Piątek, 6 kwietnia 2018
WydawcaRebis
AutorDeborah Moggach
TłumaczenieMaja Justyna
Recenzent(hab)
Miejsce publikacjiPoznań
Rok publikacji2017
Liczba stron304
Tekst pochodzi z numeru MLKMagazyn Literacki KSIĄŻKI 3/2018

Deborah Moggach ma szczęście do ekranizacji swoich powieści. Kilka lat temu mogliśmy oglądać znakomity „Hotel Marigold”, a teraz „Tulipanową gorączkę”, do której autorka, wspólnie z Tomem Stoppardem, napisała scenariusz. Sukces, oprócz doborowej obsady, niewątpliwie zagwarantował znakomity materiał literacki, będący kanwą scenariusza. O czym opowiada„Tulipanowa gorączka”? Historia jest stara jak świat – bogaty starzec bierze za żonę ubogą piękność. Rzecz dzieje się w XVII-wiecznej Holandii owładniętej tulpenwoede – obsesyjną namiętnością do tulipanowych cebulek.

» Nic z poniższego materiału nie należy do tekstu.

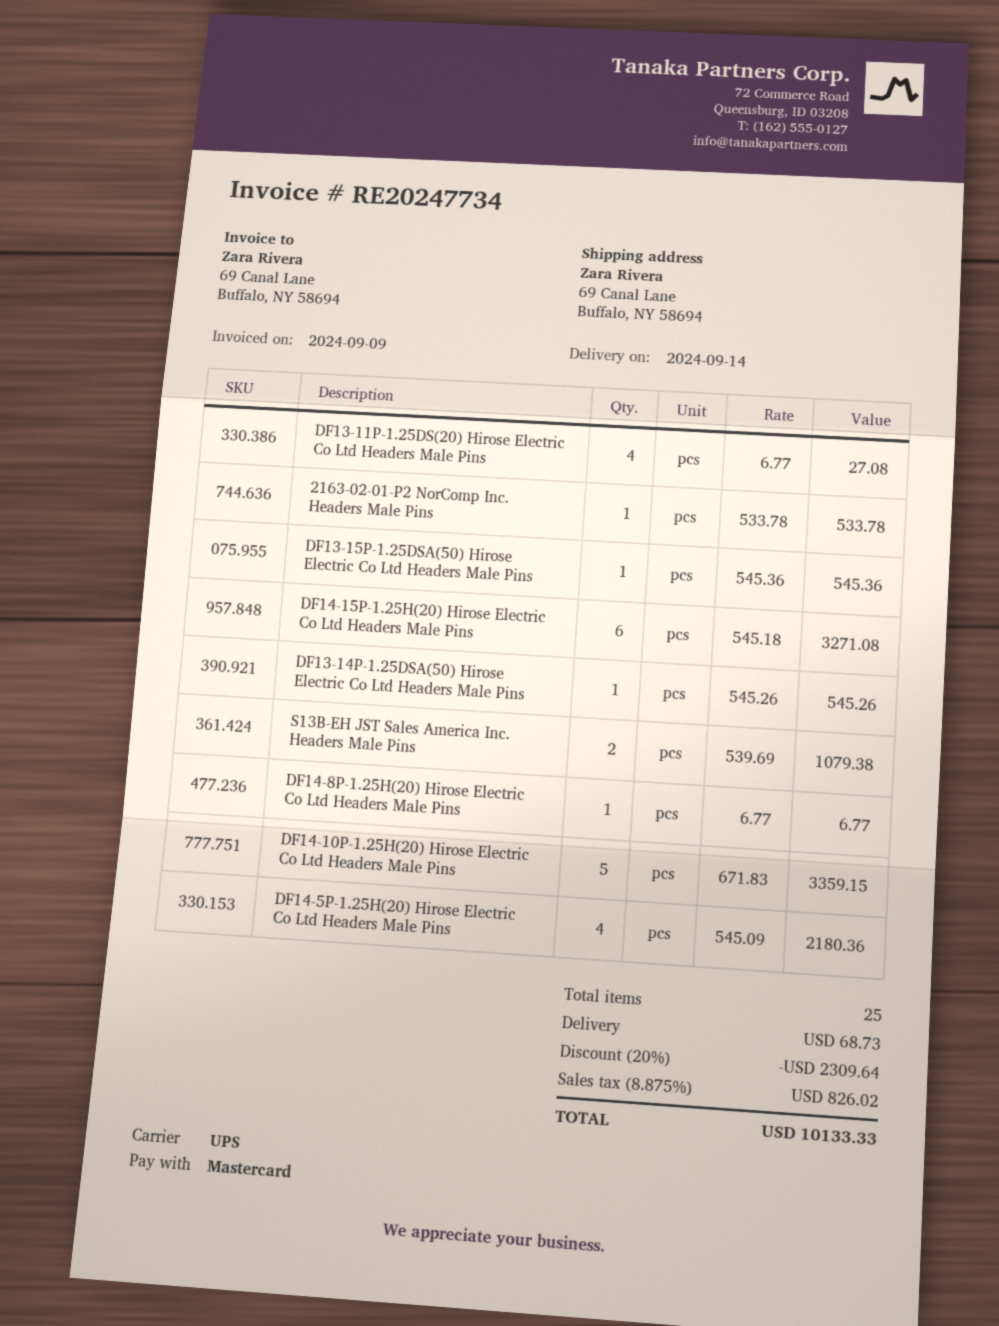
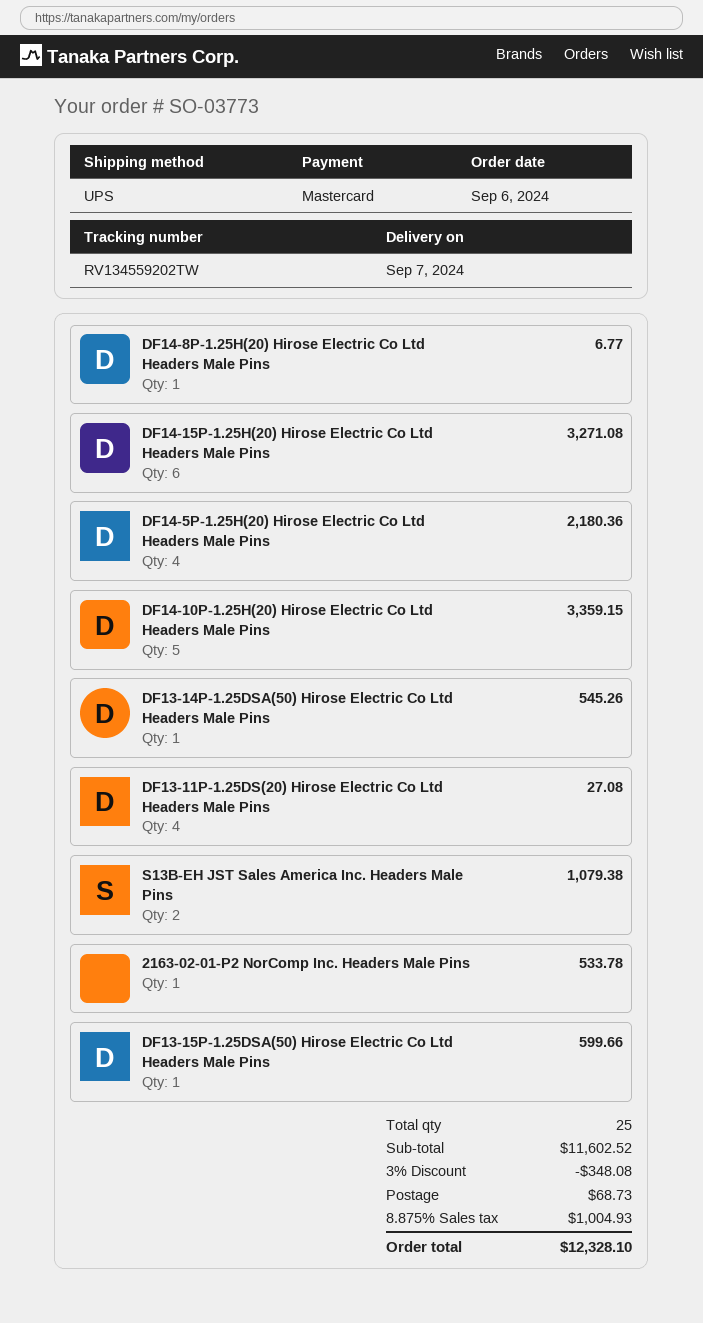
delivery date: 2024-09-14 -> 2024-09-07
DF13-15P-1.25DSA(50) Hirose Electric Co Ltd Headers Male Pins: 1 for 545.36 -> 1 for 599.66
discount: 20% = 2309.64 -> 3% = 348.08
tax: 8.875% = 826.02 -> 8.875% = 1004.93
total: 10133.33 -> 12328.10

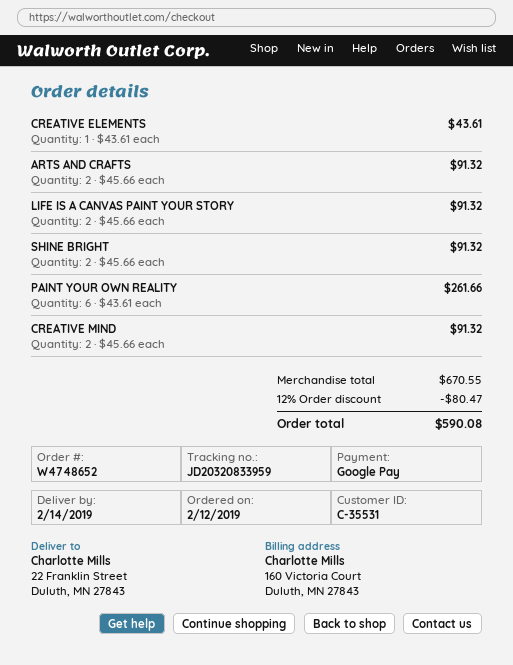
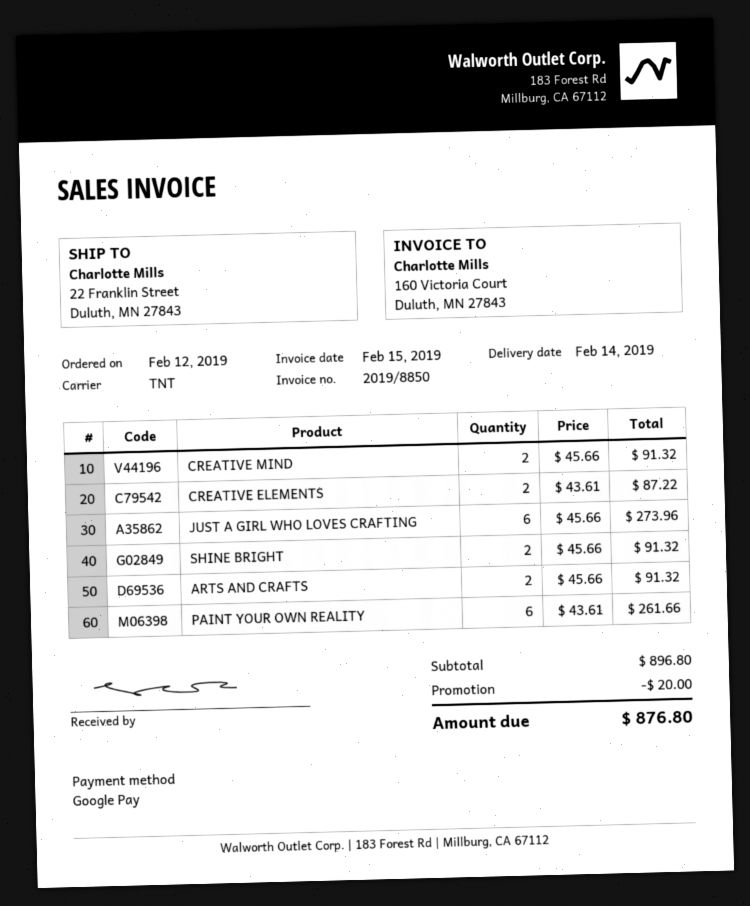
CREATIVE ELEMENTS: 1 x 43.61 = 43.61 -> 2 x 43.61 = 87.22
LIFE IS A CANVAS PAINT YOUR STORY: 2 x 45.66 = 91.32 -> none
JUST A GIRL WHO LOVES CRAFTING: none -> 6 x 45.66 = 273.96
subtotal: 670.55 -> 896.80
discount: 80.47 -> 20.00
total: 590.08 -> 876.80

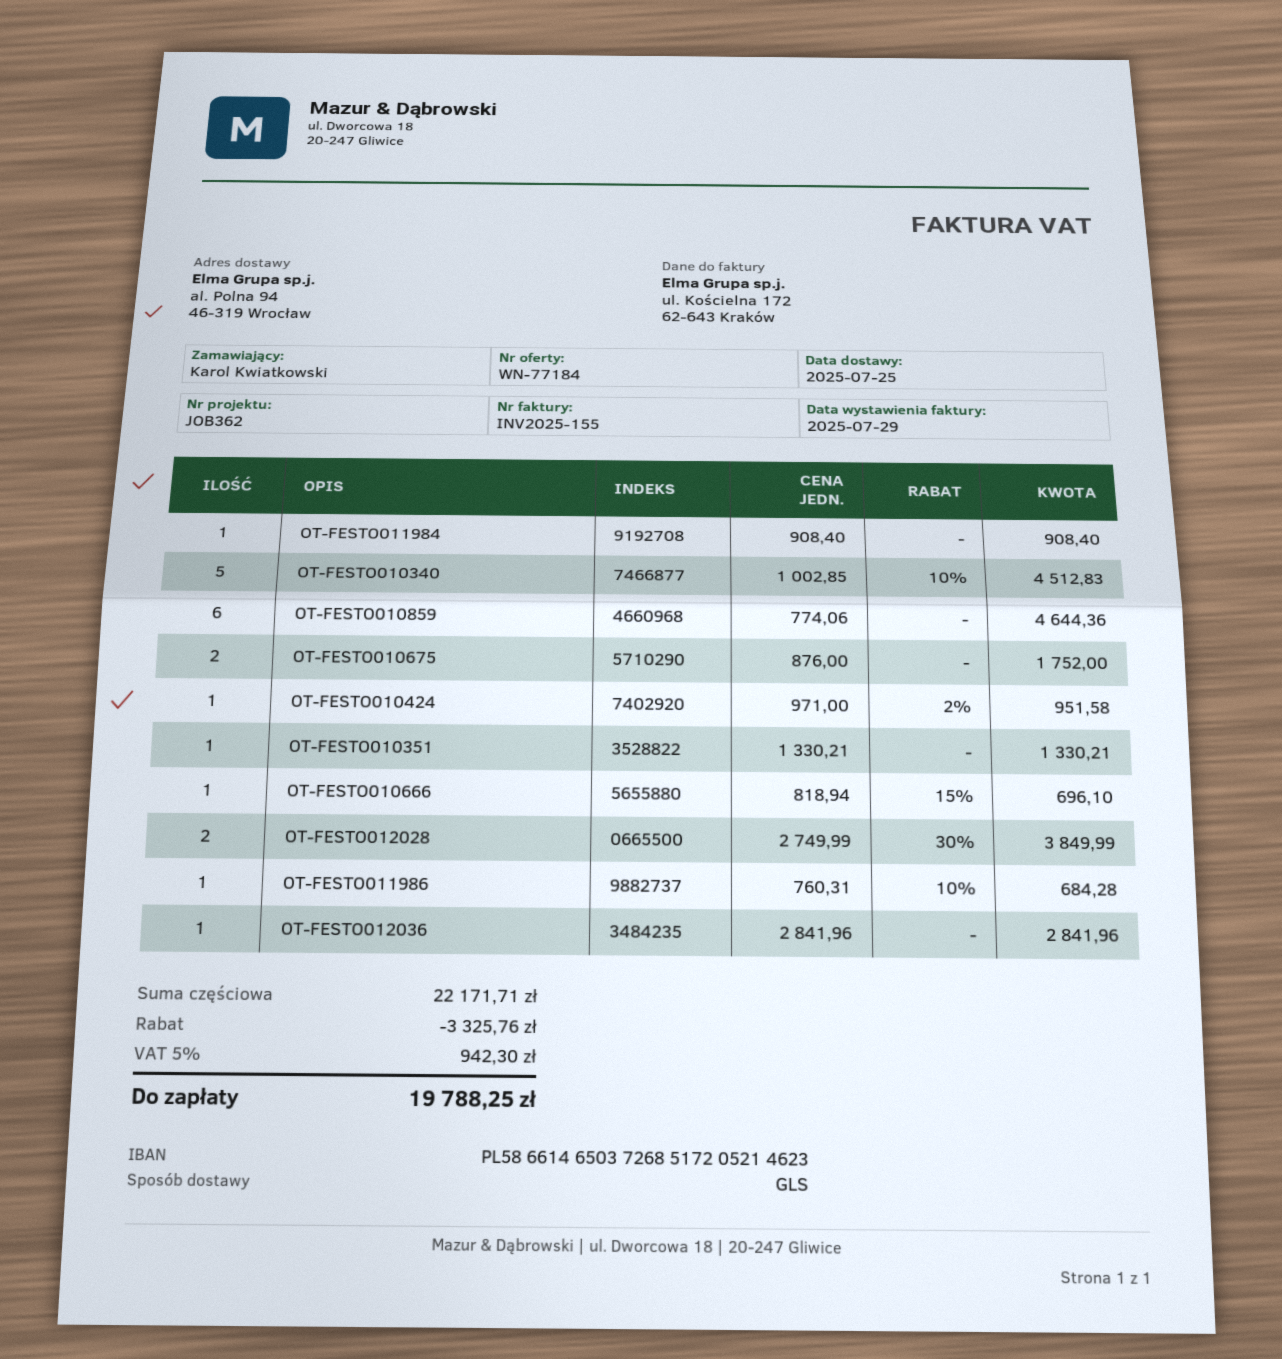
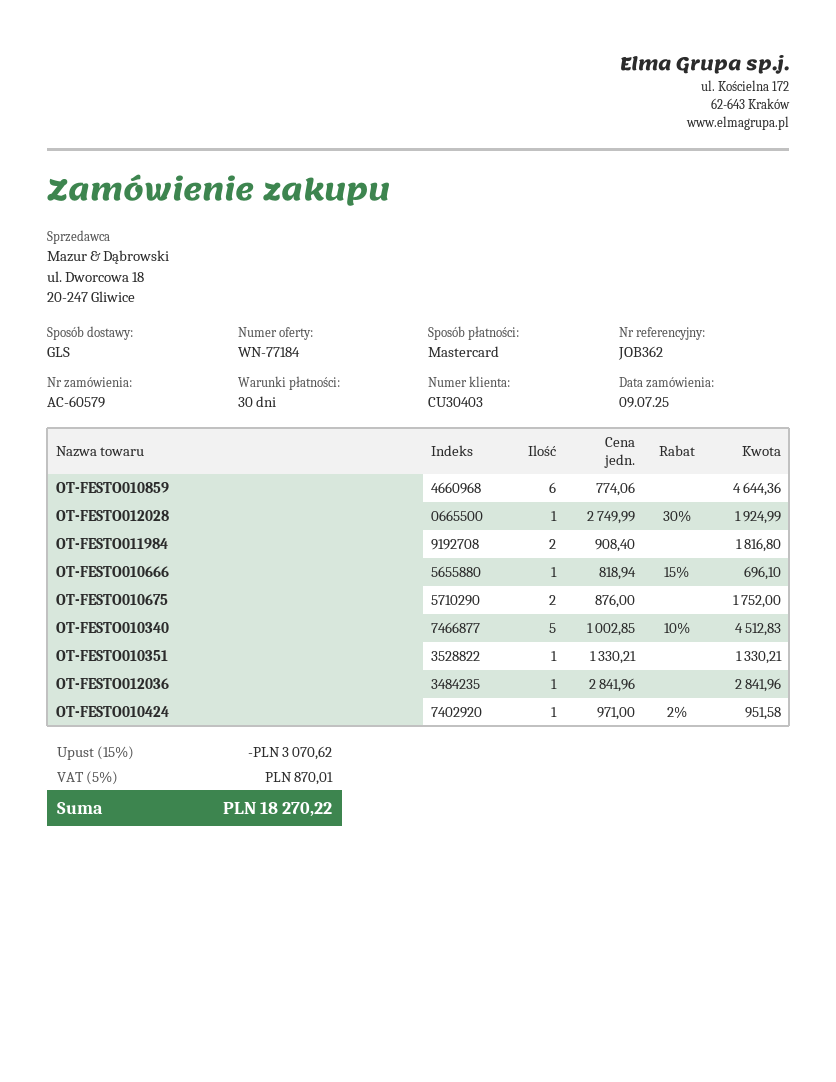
OT-FESTO011984: 1 x 908.40 = 908.40 -> 2 x 908.40 = 1816.80
OT-FESTO012028: 2 x 2749.99 - 30% = 3849.99 -> 1 x 2749.99 - 30% = 1924.99
OT-FESTO011986: 1 x 760.31 - 10% = 684.28 -> none
discount: 3325.76 -> 3070.62
tax: 5% = 942.30 -> 5% = 870.01
total: 19788.25 -> 18270.22

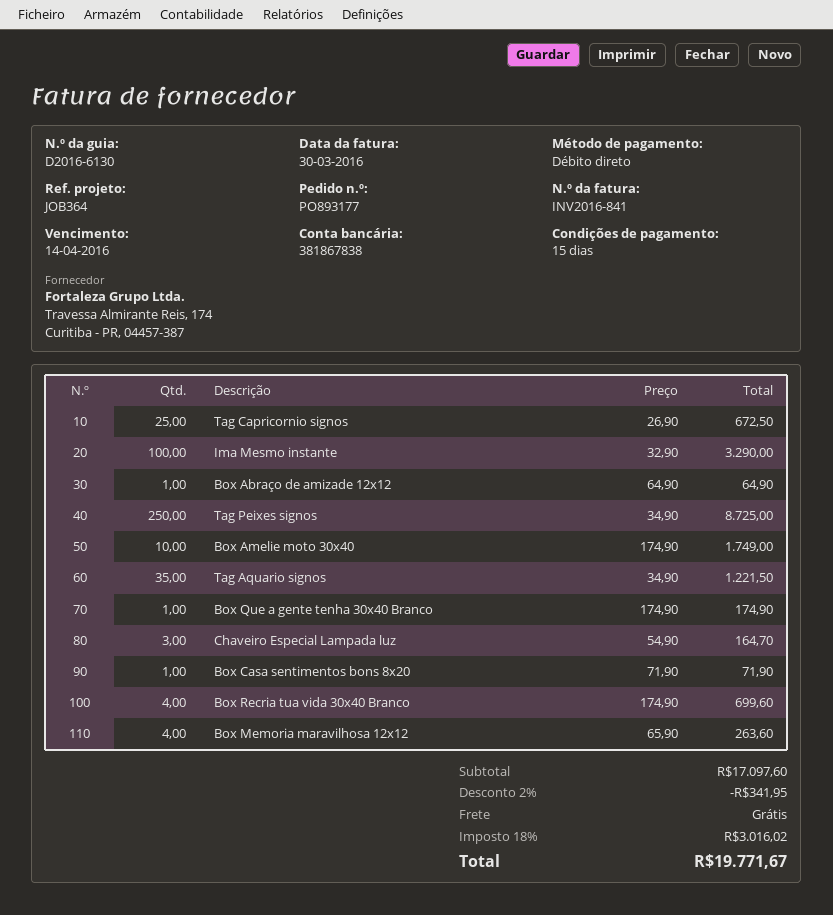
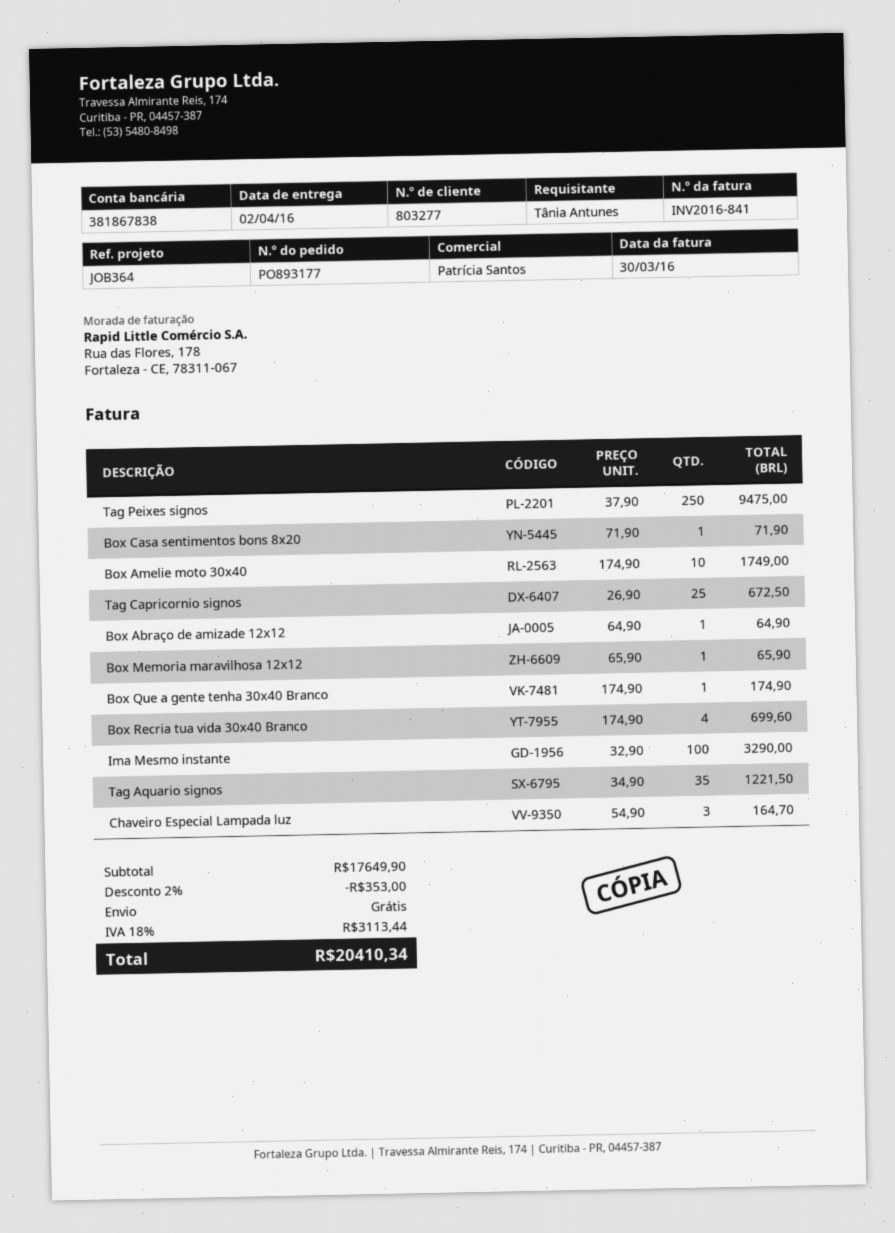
Tag Peixes signos: 250 x 34.90 = 8725.00 -> 250 x 37.90 = 9475.00
Box Memoria maravilhosa 12x12: 4 x 65.90 = 263.60 -> 1 x 65.90 = 65.90
subtotal: 17097.60 -> 17649.90
discount: 2% = 341.95 -> 2% = 353.00
tax: 18% = 3016.02 -> 18% = 3113.44
total: 19771.67 -> 20410.34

Zgodnie z mieszczańskim obyczajem małżeństwo zostanie sportretowane przez malarza specjalizującego się w martwych naturach oraz portretach. Poza historią miłosną książka opowiada o fascynującym w dziejach historii sztuki okresie w sztuce holenderskiej.

„Tulipanową gorączkę” nieprzypadkowo otwiera cytat z „Martwej natury z wędzidłem” Herberta. Zmysłowość języka dotyczy zarówno opisu dzieł sztuki, jak i historii namiętności, która wybucha między młodą żoną a zdolnym malarzem i która, w tym surowym świecie kalwińskiej moralności, musi doprowadzić do nieszczęścia.Nieprawdopodobne zwroty akcji – ich intensywność przyprawia czytelnika o zawroty głowy – trzymają w napięciu. Do tego dodajmy toczącą się na drugim planie historię miłosną niższych sfer, czyli romans służącej, której losy nierozerwalnie splotą się z losami jej pani. Pasjonująca lektura!